There are few political operatives more in the zeitgeist than Sean McElwee, the media-savvy pollster whose firm, Data for Progress, has been at the center of a recent debate over how Democrats should run campaigns. Over the last few years, McElwee, a socialist turned pseudo-centrist, became a leading avatar of “popularism”—the belief that Democrats should focus on poll-tested issues that win elections, and avoid activist-approved messaging that turns off the median voter. He also became a Democratic celebrity in his own right: he famously hosted a regular happy hour in New York that was incessantly profiled throughout the Trump years as an exemplar of the rowdy “new left.” Along the way, McElwee created a successful political-media brand with a big online following and relationships with Democratic power brokers that elevated Data for Progress into the big leagues alongside mainstay polling firms like GSG at a remarkable speed.
But McElwee, I am told by multiple sources familiar with the situation, is now in advanced talks to resign from Data for Progress, the think tank he co-founded in 2018, in the latest fallout from the implosion of Sam Bankman-Fried, whom Sean advised. Ten days after Election Day, on Nov. 18, McElwee’s senior leadership confronted him on a conference call, and then in an email, that effectively served as a no-confidence vote. His reports conveyed their belief that his personal ties to S.B.F., along with his proclivity for betting on elections in which Data for Progress also polled, were putting the firm’s reputation at risk, according to two people familiar with the matter. McElwee and the group’s advisory board expect him to exit at the end of the year. “We are grateful for Sean’s vision and leadership in creating Data for Progress and establishing it as a preeminent progressive organization for change in this country,” the group’s advisory board told me.

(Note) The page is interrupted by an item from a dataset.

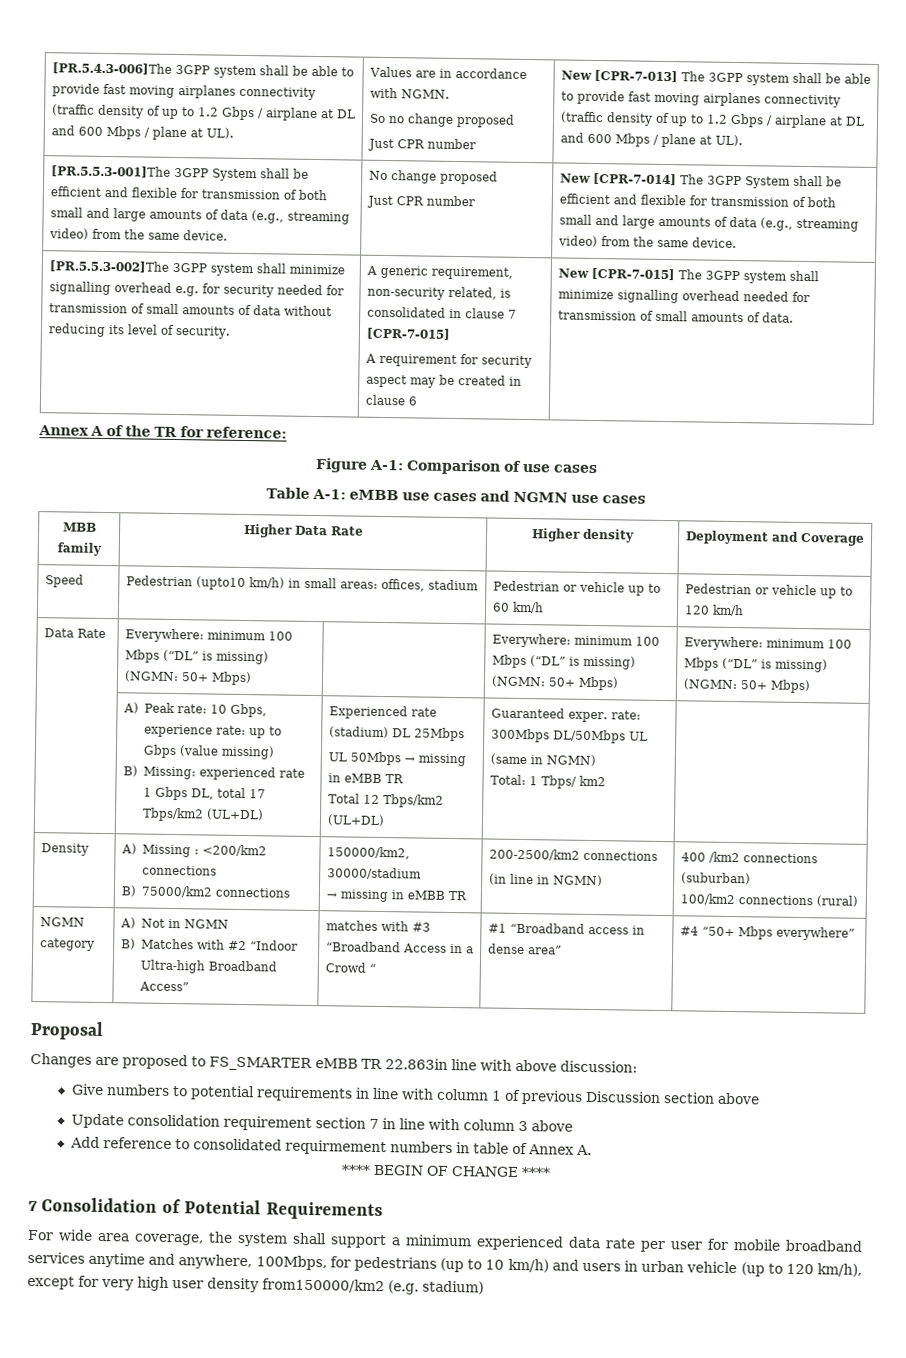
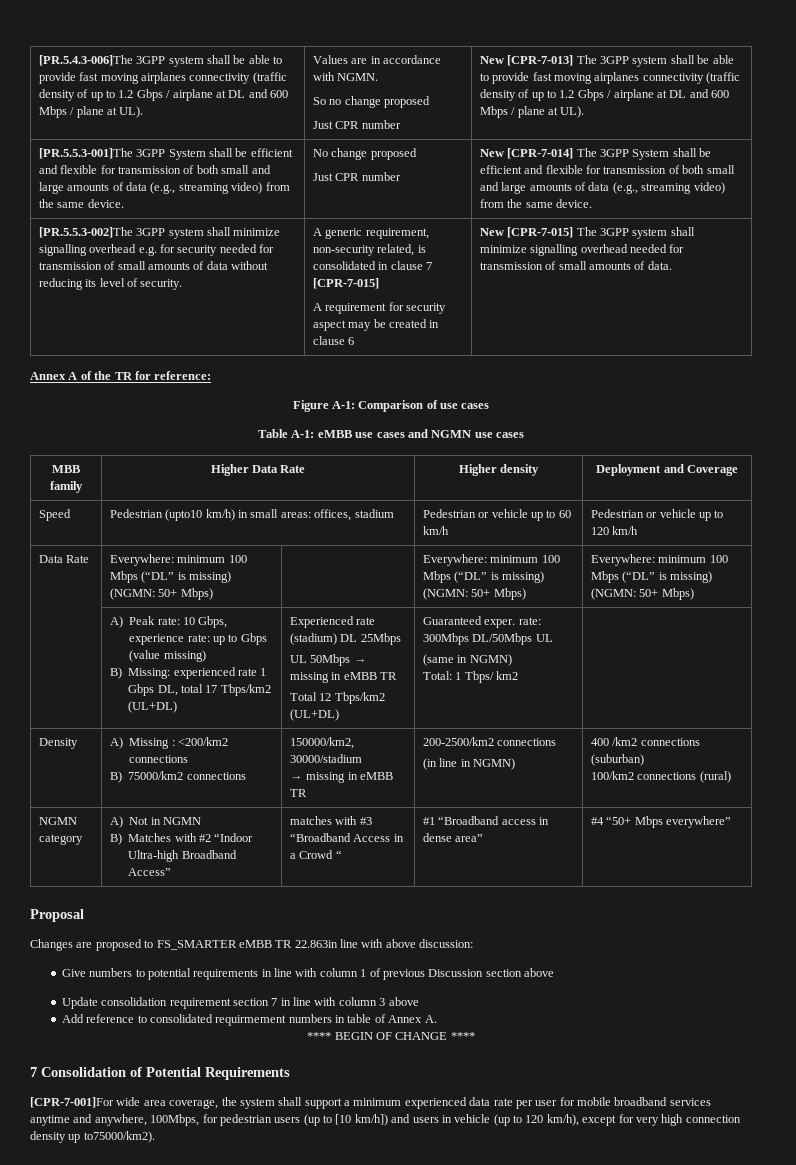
- For wide area coverage, the system shall support a minimum experienced data rate per user for mobile broadband services anytime and anywhere, 100Mbps, for pedestrians (up to 10 km/h) and users in urban vehicle (up to 120 km/h), except for very high user density from150000/km2 (e.g. stadium)
+ [CPR-7-001]For wide area coverage, the system shall support a minimum experienced data rate per user for mobile broadband services anytime and anywhere, 100Mbps, for pedestrian users (up to [10 km/h]) and users in vehicle (up to 120 km/h), except for very high connection density up to75000/km2).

In a statement late Monday evening, McElwee acknowledged that he would be parting ways with the group. “My vision for Data for Progress was to give progressives access to a tactic—polling—that would allow us to tell our story about where the public stands on our priorities, and D.F.P. has accomplished that goal,” he told me. “I am increasingly interested in other theories of change to make the world a better and more progressive place and will be leaving Data for Progress at the end of the year to pursue those new approaches to change.” McElwee is already talking with funders about a new advocacy group that will focus on the implementation of the Inflation Reduction Act.